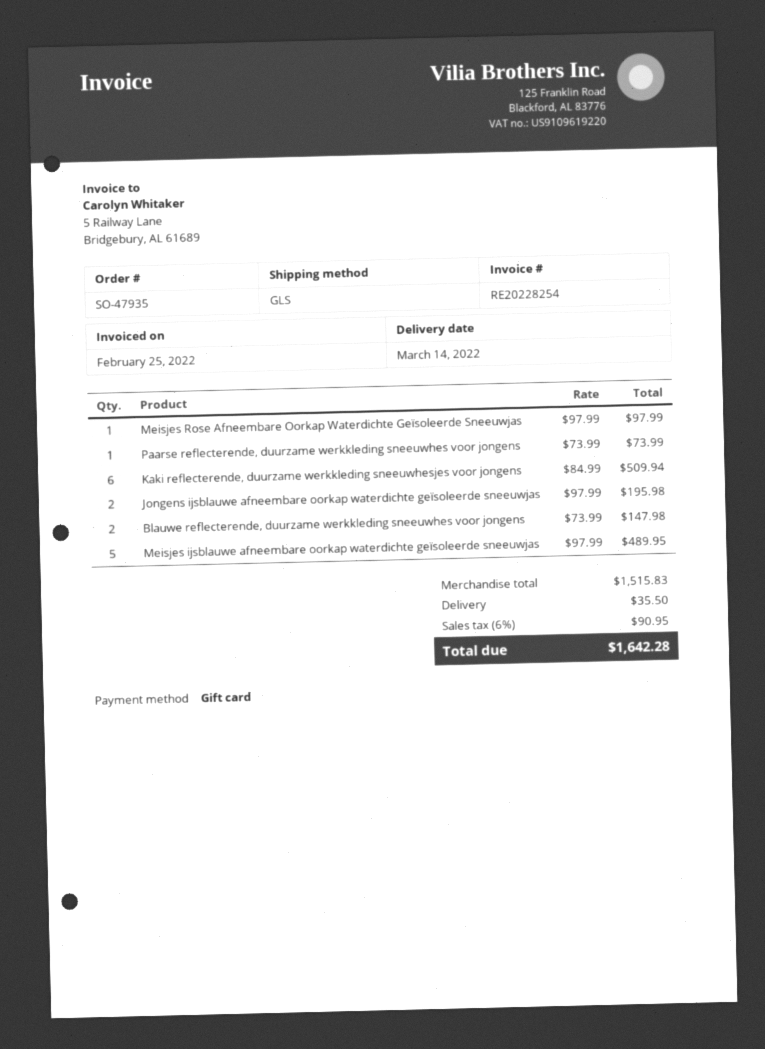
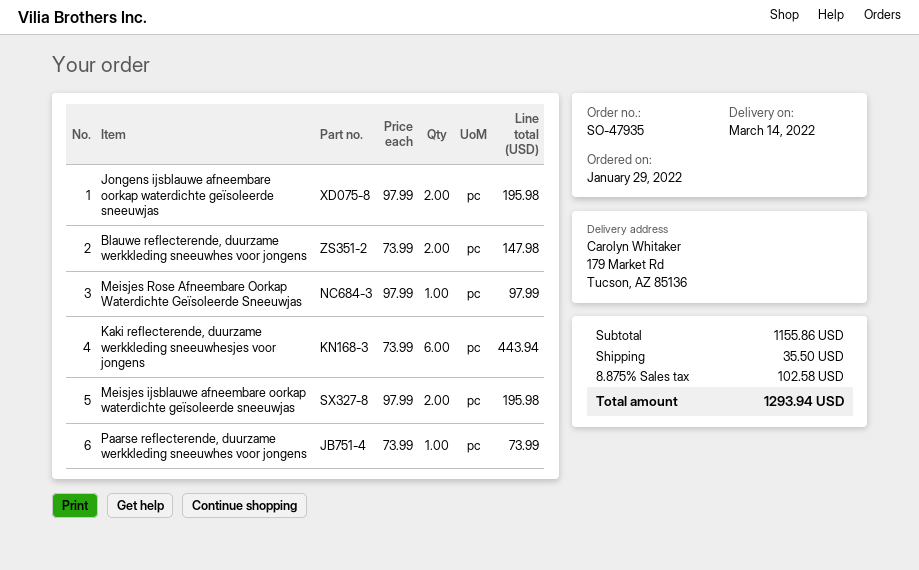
Kaki reflecterende, duurzame werkkleding sneeuwhesjes voor jongens: 6 x 84.99 = 509.94 -> 6 x 73.99 = 443.94
Meisjes ijsblauwe afneembare oorkap waterdichte geïsoleerde sneeuwjas: 5 x 97.99 = 489.95 -> 2 x 97.99 = 195.98
subtotal: 1515.83 -> 1155.86
tax: 6% = 90.95 -> 8.875% = 102.58
total: 1642.28 -> 1293.94

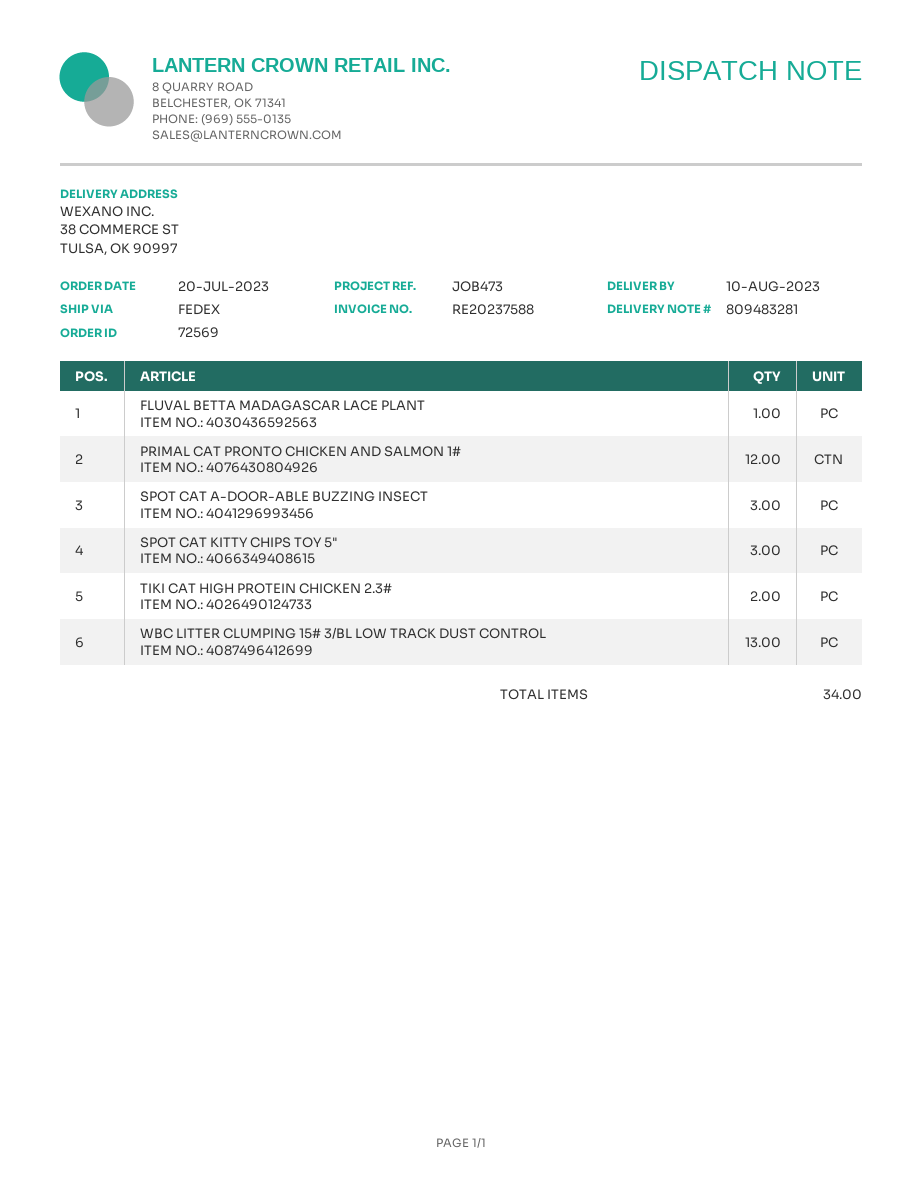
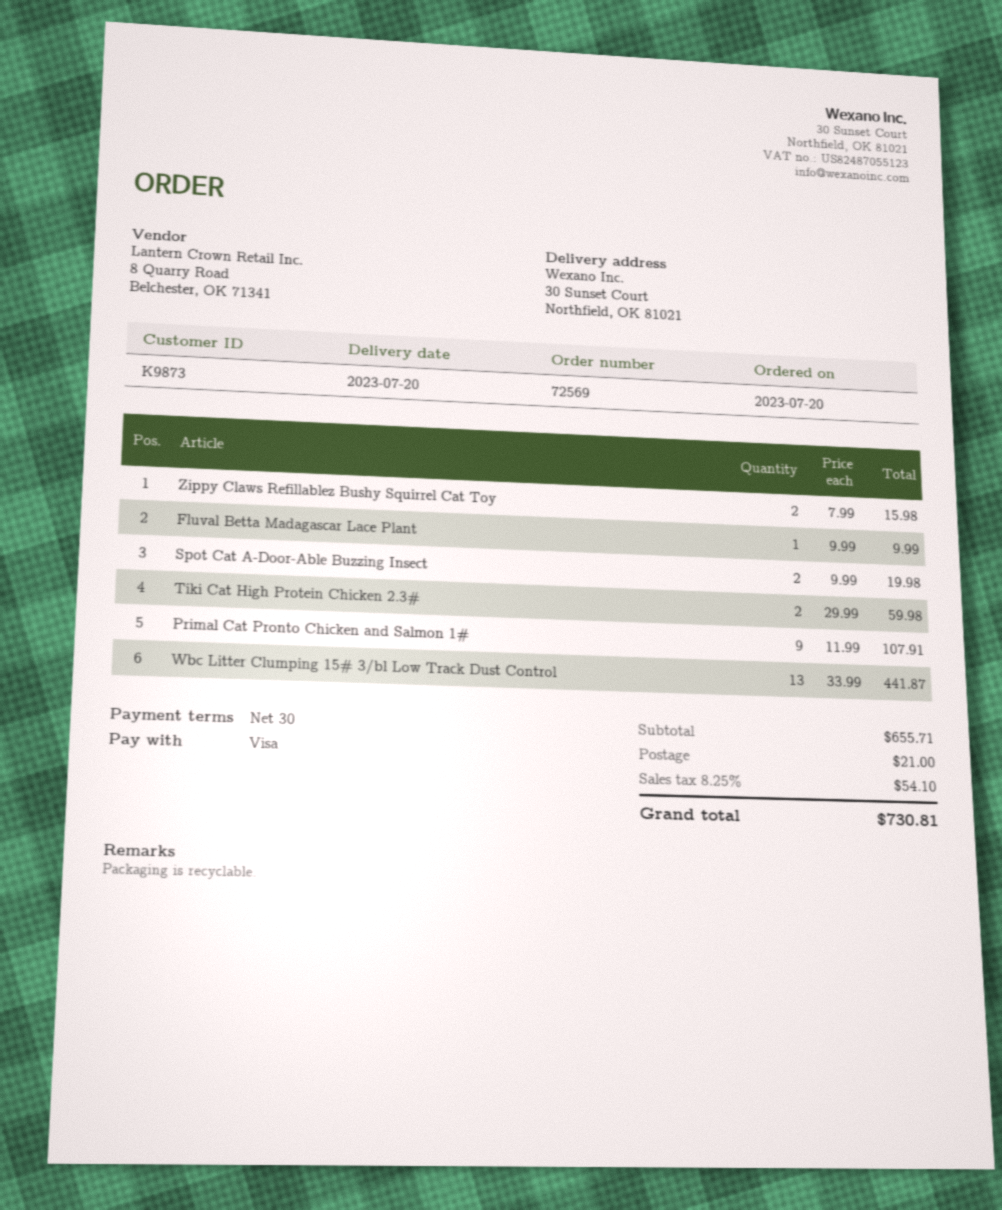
delivery date: 2023-08-10 -> 2023-07-20
ship to: 38 COMMERCE ST, TULSA, OK 90997 -> 30 Sunset Court, Northfield, OK 81021
PRIMAL CAT PRONTO CHICKEN AND SALMON 1#: 12 -> 9
SPOT CAT A-DOOR-ABLE BUZZING INSECT: 3 -> 2
SPOT CAT KITTY CHIPS TOY 5": 3 -> none
Zippy Claws Refillablez Bushy Squirrel Cat Toy: none -> 2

◆ What to do: Filter the entries down to the lines containing "SPOT". Copy each of those lines.

◆ Solution to the problem:
SPOT CAT A-DOOR-ABLE BUZZING INSECT: 3 -> 2
SPOT CAT KITTY CHIPS TOY 5": 3 -> none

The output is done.